There are 2 tools from EZ tools that can be used to analyze Master File Table which are
- MFTCmd.exe which is a command-line executable program that will parse Master File Table record to CSV file
- MFTExplorer which is a tool that will display files and folders as if we opened file system but we could not interact with those file since its just records of them
First, I used MFTCmd.exe to make my search easy with Timeline Explorer
Search for \Users\ directory then we will have all users on this system
Easier than that? just use MFTExplorer and navigate to this path directly :D
Randy Savage
Task 3: What is the name of the malicious HTA that was downloaded by that user?

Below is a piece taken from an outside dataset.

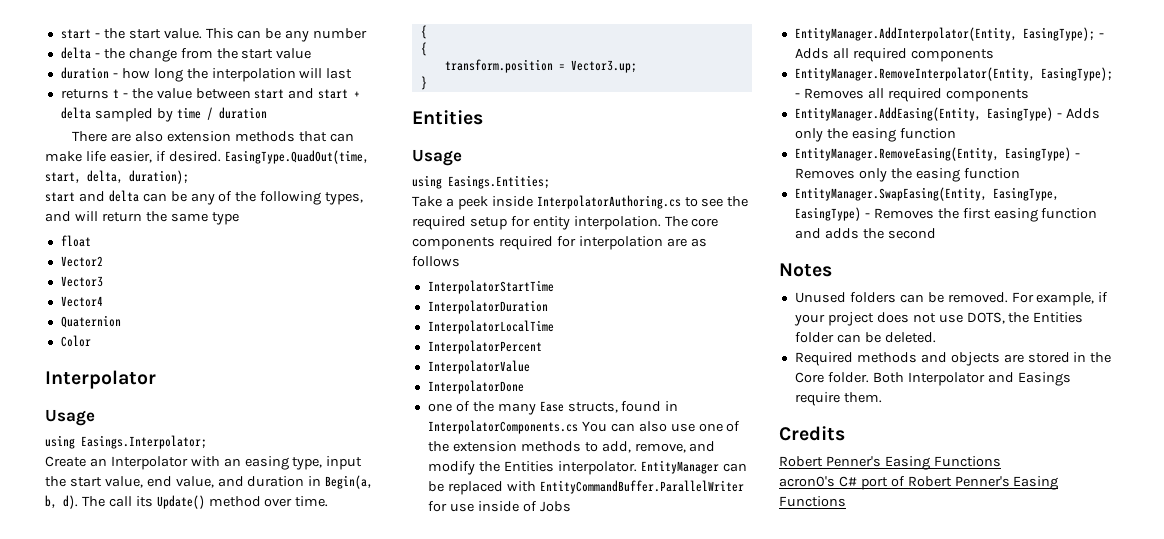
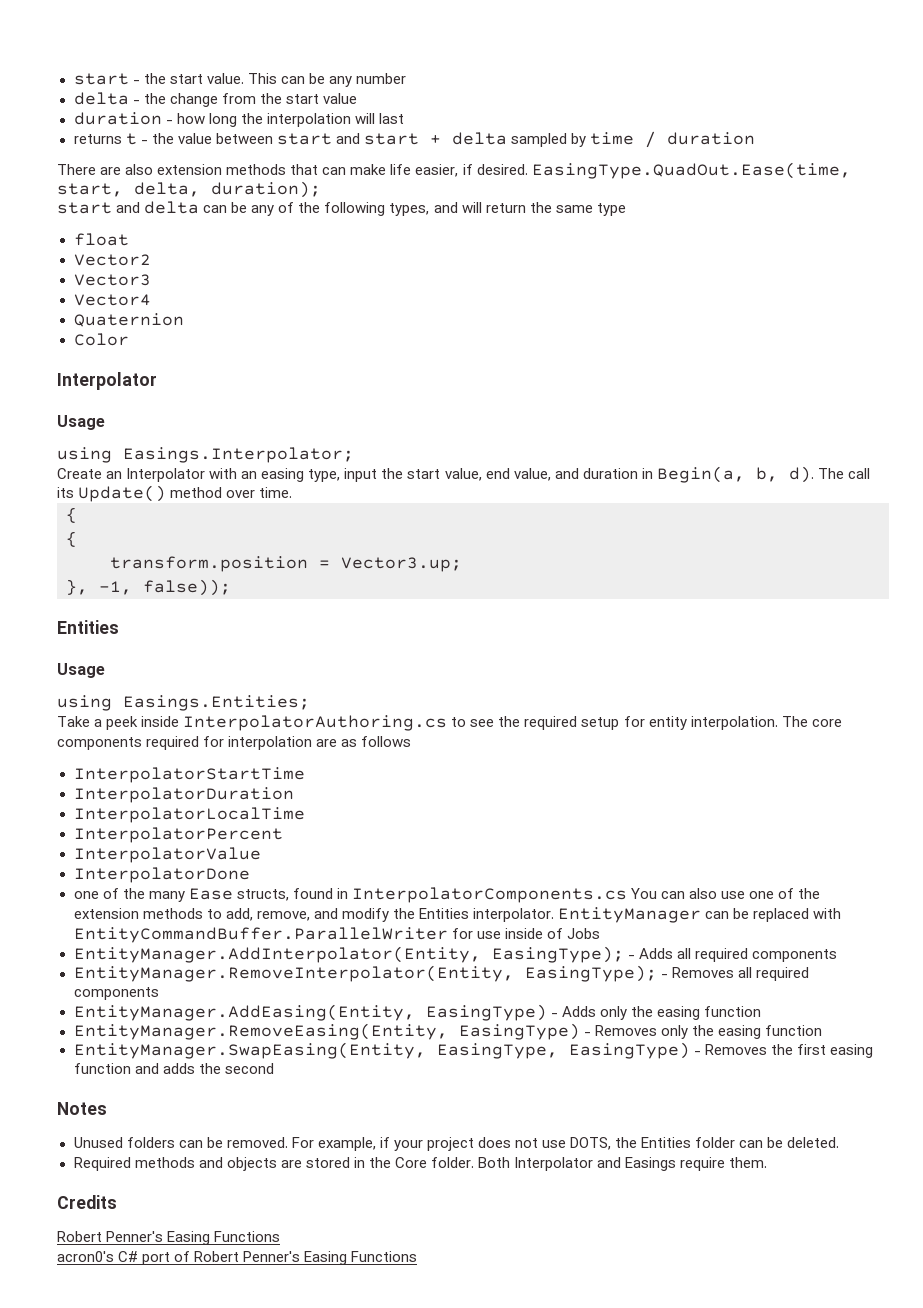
[224,150,369,164] EasingType.QuadOut(time, -> [531,162,851,179] EasingType.QuadOut.Ease(time,
[420,76,427,90] } -> [66,579,231,596] }, -1, false));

one way to find this is to search for .hta file within Downloads directory of this user
Another way... yep, that was easy
Onboarding.hta
Task 4: What is the ZoneId of the download for the malicious HTA file?
You can get ZoneId from ADS of this file, we can do this by getting Zone Id Contents from csv file or
Look at these from hexdump in MFTExplorer
ZoneId = 3 means that this file was downloaded from the internet and the url is stored in the following HostUrl variable
3
Task 5: What is the download URL for the malicious HTA?
https://doc-10-8k-docs.googleusercontent.com/docs/securesc/9p3kedtu9rd1pnhecjfevm1clqmh1kc1/9mob6oj9jdbq89eegoedo0c9f3fpmrnj/1680708975000/04991425918988780232/11676194732725945250Z/1hsQhtmZJW9xZGgniME93H3mXZIV4OKgX?e=download&uuid=56e1ab75-ea1e-41b7-bf92-9432cfa8b645&nonce=u98832u1r35me&user=11676194732725945250Z&hash=j5meb42cqr57pa0ef411ja1k70jkgphq
Task 6: What is the allocated size for the HTA file? (bytes)
csv file could not answer us with this one, we need to use MFTExplorer and get physical size of this file from here.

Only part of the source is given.